Colorado’s monsoon season is over. Summer rains were ‘hit and miss,’ and a warm, dry fall could be ahead

Veronica Penney/CPR News

Colorado had a “hit and miss” monsoon season despite summer rainstorms that brought periods of intense rainfall and flash flooding to parts of the state, said Zach Hiris, a meteorologist with the National Weather Service’s Boulder office.

Much of southern Colorado and the Front Range recorded bursts of heavy rainfall in recent months. Still, the rains recorded during June through August — the period that typically marks the monsoon “season” — were much more mixed in other parts of the state, Hiris said.

Pockets of below-normal seasonal precipitation were recorded near Grand Junction and the Utah border, as well as areas near Glenwood Springs and Pueblo, data from the National Oceanic and Atmospheric Administration that compares precipitation patterns to normal averages recorded from 1991-2020 show.
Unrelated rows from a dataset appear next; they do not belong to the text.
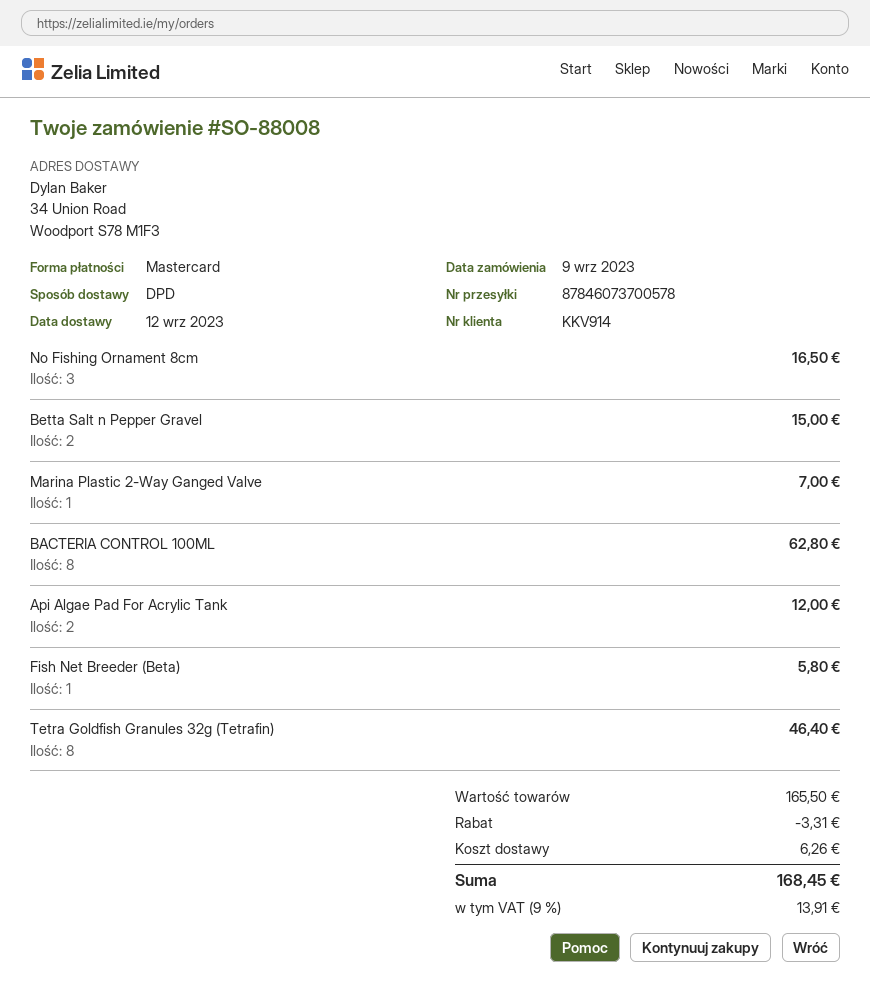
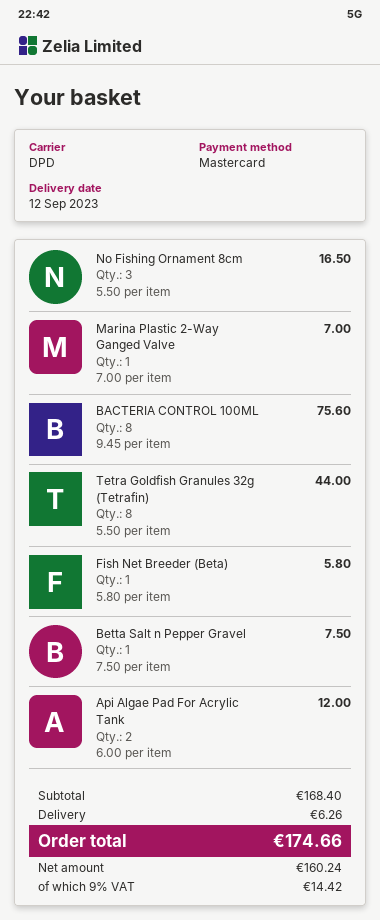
Betta Salt n Pepper Gravel: 2 for 15.00 -> 1 for 7.50
BACTERIA CONTROL 100ML: 8 for 62.80 -> 8 for 75.60
Tetra Goldfish Granules 32g (Tetrafin): 8 for 46.40 -> 8 for 44.00
subtotal: 165.50 -> 168.40
discount: 3.31 -> none
tax: 9% = 13.91 -> 9% = 14.42
total: 168.45 -> 174.66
The data show that the summer monsoon moisture also largely evaded the entire northeastern corner of Colorado, where some of the state’s worst drought conditions are concentrated. Despite frequent deluges in the southern part of the state, Colorado Springs, Pueblo and other cities along the southern Interstate 25 corridor have received slightly below-average precipitation so far this year. 

The timing and amount of monsoon rainfall are crucial to the overall health of the water system in Colorado and other western states. Monsoon rains have become less reliable and less effective due to climate change and its effects on snowpack, soil moisture and other elements of the water cycle.

Hiris said Colorado’s monsoon rains dampened the most dangerous wildfire conditions through the summer months, but seasonal climate models from the National Weather Service’s Climate Prediction Center suggest the state is in for a drier, warmer September, October and November. But he stressed that those models have a lot more uncertainty than short-term forecasts.

“When we get into those fall seasons, it really just takes one or two good storms to either put us above normal or keep us below normal for the season,” he said.